Die Senatoren liebten es, Gebäude nach ihresgleichen zu benennen.

Der Sicherheitsbeamte des SPS, der vorne gesessen hatte, sprang aus der Limo, als diese vor dem Westeingang des Dirksen-SOB zum Stehen kam. Er sprintete hinein, um den diensthabenden Polizisten des Regierungsbezirks Bescheid zu geben, dass zwei VIPs angekommen waren. Jones und Storm sollten nicht durch einen Sicherheitscheck aufgehalten werden. Sie würden nicht durch den Metalldetektor gehen müssen, niemand würde ihre Aktentaschen durchsuchen oder sie ihre Taschen leeren lassen. Stattdessen eskortierte man die beiden Männer so schnell wie möglich zum Büro von Senator Windslow, wo die Sekretärin sie augenblicklich ins Büro hineinführte.

Wie die meiste Dinge im Regierungsbezirk, waren auch die Büros der Senatoren gemäß ihrer Amtslaufzeit und ihres Einflusses ausgestattet. Je größer das Büro, desto einflussreicher der Senator. Windslow hatte man das größte Büro im Dirksen-SOB zugeteilt. Seine Privaträume verfügten über vier Meter fünfzig hohe Decken, kunstvoll verzierte hölzerne Bücherregale und einen dicken Teppichboden. Teure braune Ledersofas und dick gepolsterte Lehnstühle standen einem eindrucksvollen Schreibtisch aus poliertem Mahagoni gegenüber. Eine Wand war mit Fotos übersät, die den Senator mit ausländischen Präsidenten und anderen Würdenträgern zeigten. Dies war der Beweis dafür, dass Windslow seinen Einfluss gern zur Schau stellte und mit Sicherheit auch aus Steuermitteln finanzierten Vergnügungsreisen an exotische Orte nicht abgeneigt war. An einer weiteren Wand hing das Staatssiegel von Texas, und daneben waren die Hörner eines texanischen Stiers angebracht.

Der Senator erhob sich hinter seinem Schreibtisch, machte jedoch keine Anstalten, ihnen entgegenzukommen und sie zu begrüßen. Stattdessen erwartete er sie mit ausgestreckten Händen.

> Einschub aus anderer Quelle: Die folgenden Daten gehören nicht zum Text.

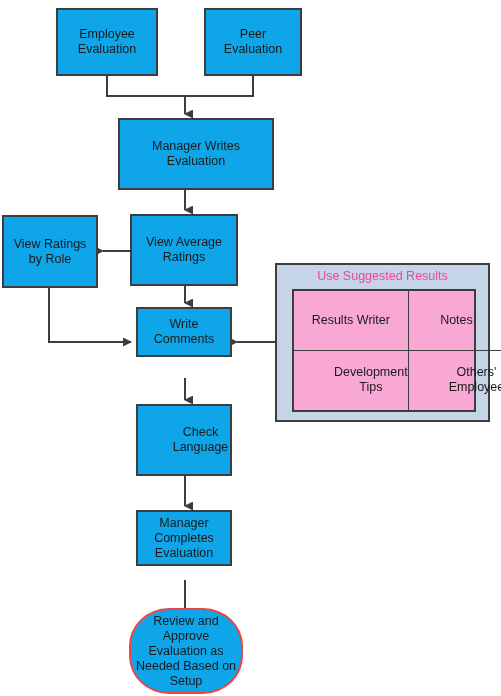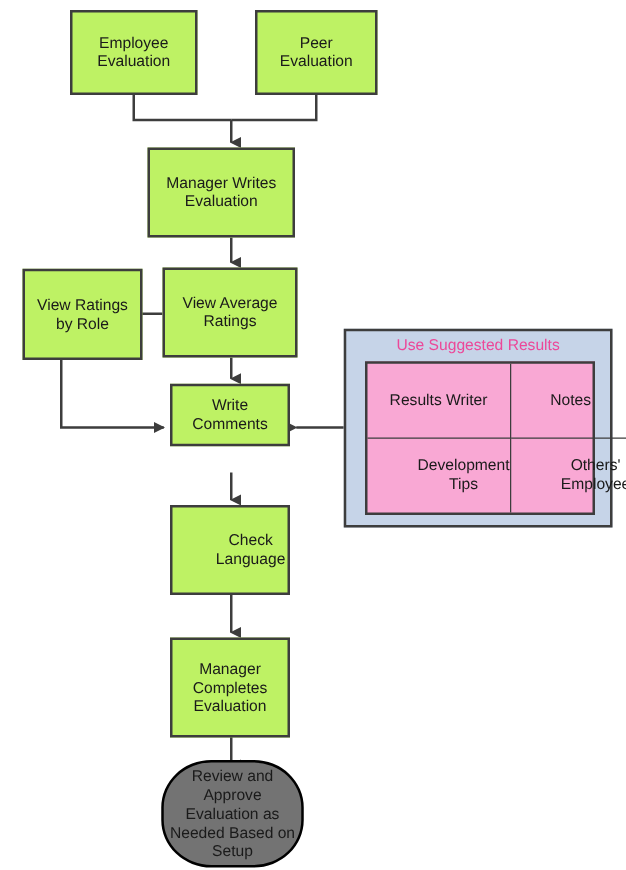--- a/index.html
+++ b/index.html
@@ -22,21 +22,21 @@
   }
   .svg-layer {
     position: absolute;
     left: 0; top: 0;
     width: 501px;
     height: 696px;
   }
   .node {
     position: absolute;
     box-sizing: border-box;
-    background: #bef264;
+    background: #0ea5e9;
     border: 2px solid #3d3d3d;
     display: flex;
     align-items: center;
     justify-content: center;
     text-align: center;
     color: #1a1a1a;
     font-size: 12.5px;
     line-height: 15px;
     font-family: "Liberation Sans", sans-serif;
     white-space: pre-line;
@@ -85,22 +85,22 @@
     color: #1a1a1a;
     white-space: pre-line;
     border-right: 1px solid #3d3d3d;
     border-bottom: 1px solid #3d3d3d;
   }
   .matrix-cell.col-last { border-right: none; }
   .matrix-cell.row-last { border-bottom: none; margin-left: 40px; }
   .terminator {
     position: absolute;
     box-sizing: border-box;
-    background: #737373;
-    border: 2px solid #000000;
+    background: #0ea5e9;
+    border: 2px solid #ef4444;
     border-radius: 40px / 38px;
     display: flex;
     align-items: center;
     justify-content: center;
     text-align: center;
     font-size: 12.5px;
     line-height: 15px;
     color: #1a1a1a;
     white-space: pre-line;
     z-index: 3;
@@ -153,46 +153,46 @@
   <div class="node" style="left:56px; top:8px; width:102px; height:68px;">
     <span class="node-label">Employee
 Evaluation</span>
   </div>
 
   <div class="node" style="left:204px; top:8px; width:98px; height:68px;">
     <span class="node-label">Peer
 Evaluation</span>
   </div>
 
-  <div class="node" style="left:118px; top:118px; width:118px; height:72px;justify-content:center;">
+  <div class="node" style="left:118px; top:118px; width:156px; height:72px;justify-content:center;">
     <span class="node-label">Manager Writes
 Evaluation</span>
   </div>
 
   <div class="node" style="left:130px; top:214px; width:108px; height:72px;">
     <span class="node-label">View Average
 Ratings</span>
   </div>
 
-  <div class="node" style="left:2px; top:215px; width:96px; height:73px;margin-left:16px;">
+  <div class="node" style="left:2px; top:215px; width:96px; height:73px;">
     <span class="node-label">View Ratings
 by Role</span>
   </div>
 
   <div class="node" style="left:136px; top:307px; width:96px; height:50px;">
     <span class="node-label">Write
 Comments</span>
   </div>
 
   <div class="node" style="left:136px; top:404px; width:96px; height:72px;padding-left:33px;">
     <span class="node-label">Check
 Language</span>
   </div>
 
-  <div class="node" style="left:136px; top:510px; width:96px; height:80px;">
+  <div class="node" style="left:136px; top:510px; width:96px; height:56px;">
     <span class="node-label">Manager
 Completes
 Evaluation</span>
   </div>
 
   <div class="terminator" style="left:129px; top:608px; width:114px; height:86px;">
     <span class="node-label">Review and
 Approve
 Evaluation as
 Needed Based on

„Es wird auch langsam Zeit, dass Sie hier auftauchen, Jedidiah“, schnappte Windslow, während er die Hand des CIA-Mannes schüttelte. „Sie haben mich zehn Minuten warten lassen.“

Windslows Blick fiel auf Storm, und die beiden Männer taxierten sich gegenseitig. Sie wirkten fast wie zwei Schuljungen, die sich in der Pause auf dem Schulhof belauern.